▶ **Problem description**
Where an image occurs, skip it and print the rest of the records verbatim.
===== The records
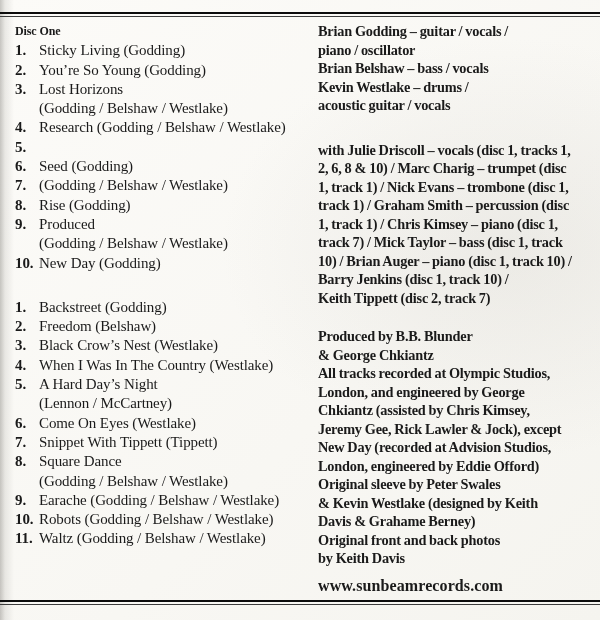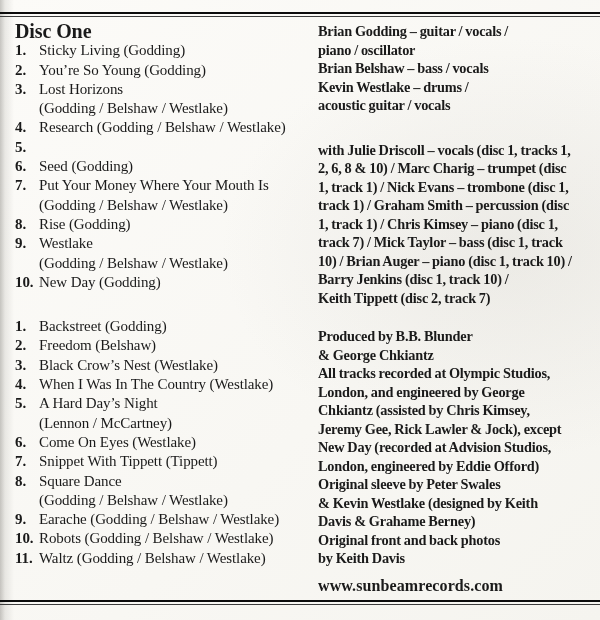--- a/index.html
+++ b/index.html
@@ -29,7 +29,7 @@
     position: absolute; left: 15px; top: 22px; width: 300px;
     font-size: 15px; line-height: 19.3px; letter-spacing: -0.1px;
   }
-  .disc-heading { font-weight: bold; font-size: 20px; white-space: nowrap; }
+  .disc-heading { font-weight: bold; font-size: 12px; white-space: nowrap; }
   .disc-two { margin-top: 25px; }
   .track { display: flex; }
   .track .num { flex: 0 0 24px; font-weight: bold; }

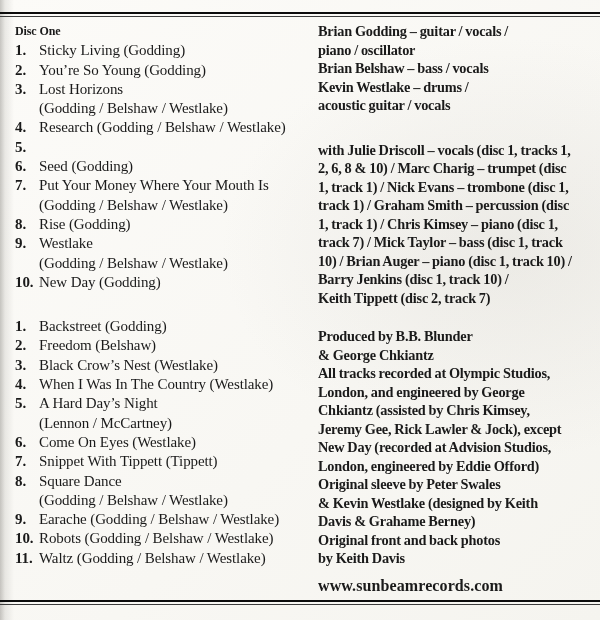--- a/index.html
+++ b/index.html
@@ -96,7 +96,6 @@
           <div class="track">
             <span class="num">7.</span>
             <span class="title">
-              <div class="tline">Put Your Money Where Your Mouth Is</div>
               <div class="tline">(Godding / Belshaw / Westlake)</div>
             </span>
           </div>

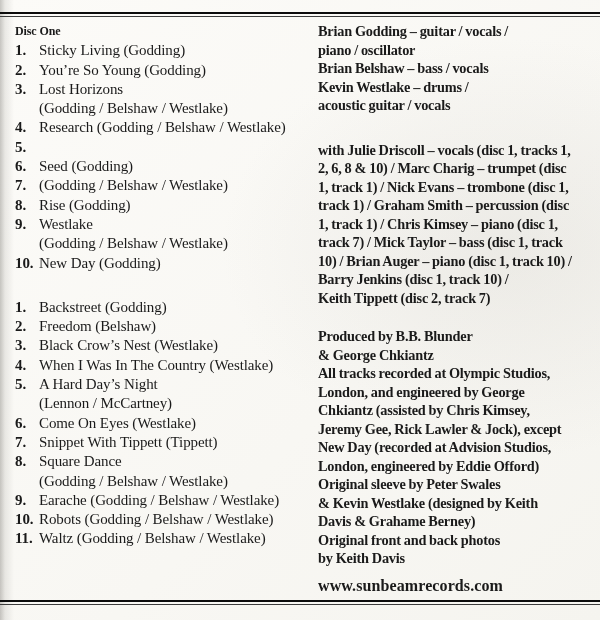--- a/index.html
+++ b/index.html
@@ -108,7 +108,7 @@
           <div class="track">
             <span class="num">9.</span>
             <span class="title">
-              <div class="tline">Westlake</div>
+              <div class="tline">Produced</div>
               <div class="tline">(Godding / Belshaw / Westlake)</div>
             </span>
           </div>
==========
▶ **Solution to this task**
--- a/index.html
+++ b/index.html
@@ -29,7 +29,7 @@
     position: absolute; left: 15px; top: 22px; width: 300px;
     font-size: 15px; line-height: 19.3px; letter-spacing: -0.1px;
   }
-  .disc-heading { font-weight: bold; font-size: 20px; white-space: nowrap; }
+  .disc-heading { font-weight: bold; font-size: 12px; white-space: nowrap; }
   .disc-two { margin-top: 25px; }
   .track { display: flex; }
   .track .num { flex: 0 0 24px; font-weight: bold; }

--- a/index.html
+++ b/index.html
@@ -96,7 +96,6 @@
           <div class="track">
             <span class="num">7.</span>
             <span class="title">
-              <div class="tline">Put Your Money Where Your Mouth Is</div>
               <div class="tline">(Godding / Belshaw / Westlake)</div>
             </span>
           </div>

--- a/index.html
+++ b/index.html
@@ -108,7 +108,7 @@
           <div class="track">
             <span class="num">9.</span>
             <span class="title">
-              <div class="tline">Westlake</div>
+              <div class="tline">Produced</div>
               <div class="tline">(Godding / Belshaw / Westlake)</div>
             </span>
           </div>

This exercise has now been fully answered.